DATA PROVIDED:
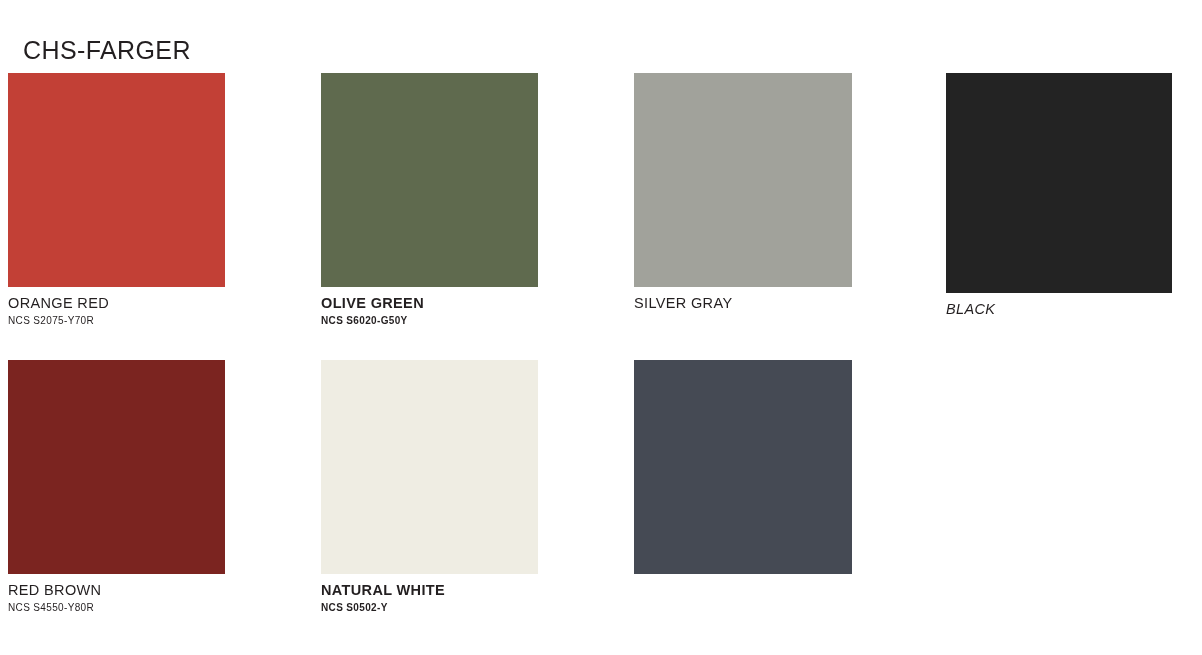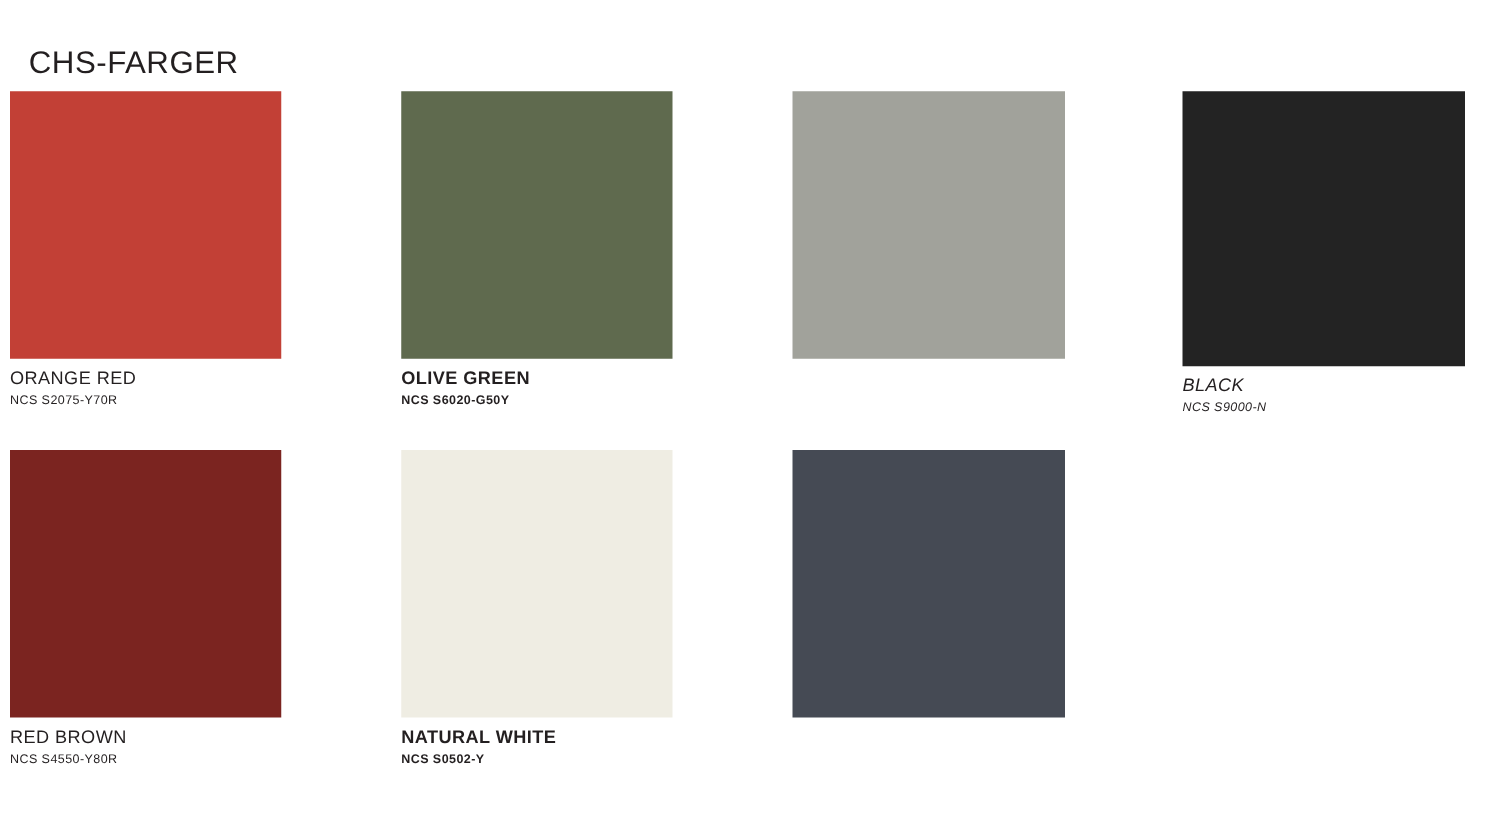--- a/index.html
+++ b/index.html
@@ -113,6 +113,7 @@
     <div class="swatch-card col-3 row-1">
       <div class="swatch-chip" style="background-color: rgb(161, 162, 155);"></div>
       <div class="swatch-caption">
+        <span class="swatch-name">SILVER GRAY</span>
       </div>
     </div>
 

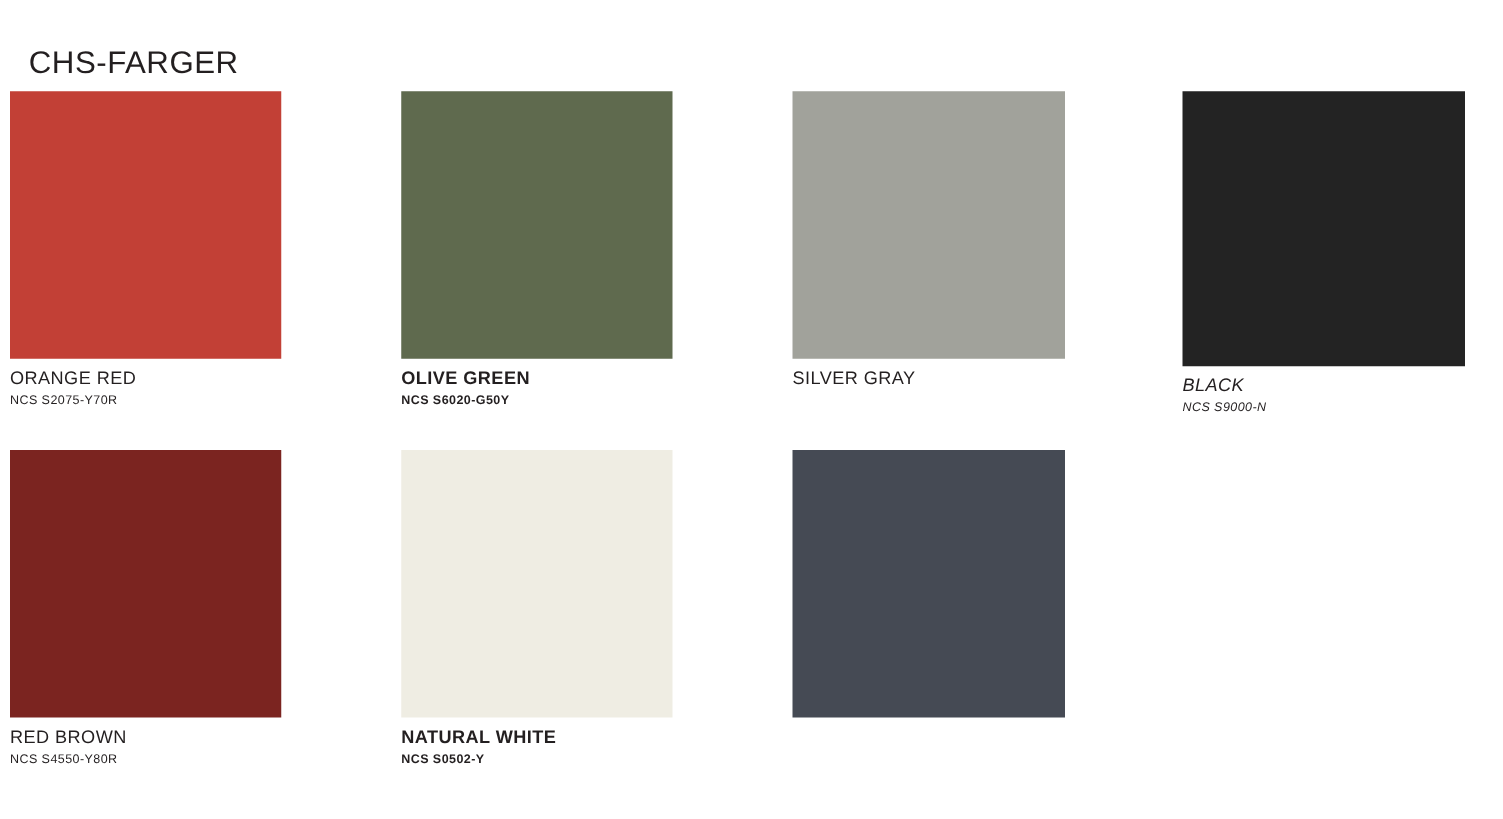--- a/index.html
+++ b/index.html
@@ -121,7 +121,6 @@
       <div class="swatch-chip" style="background-color: rgb(35, 35, 35);"></div>
       <div class="swatch-caption">
         <span class="swatch-name">BLACK</span>
-        <span class="swatch-code">NCS S9000-N</span>
       </div>
     </div>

WHAT NEEDS TO BE DONE: Beginning at the line that contains "-121,7 +121,6 @@", give again every line down to the end of the material, exactly as written, and stop there.

ANSWER TO THIS PROBLEM:
@@ -121,7 +121,6 @@
       <div class="swatch-chip" style="background-color: rgb(35, 35, 35);"></div>
       <div class="swatch-caption">
         <span class="swatch-name">BLACK</span>
-        <span class="swatch-code">NCS S9000-N</span>
       </div>
     </div>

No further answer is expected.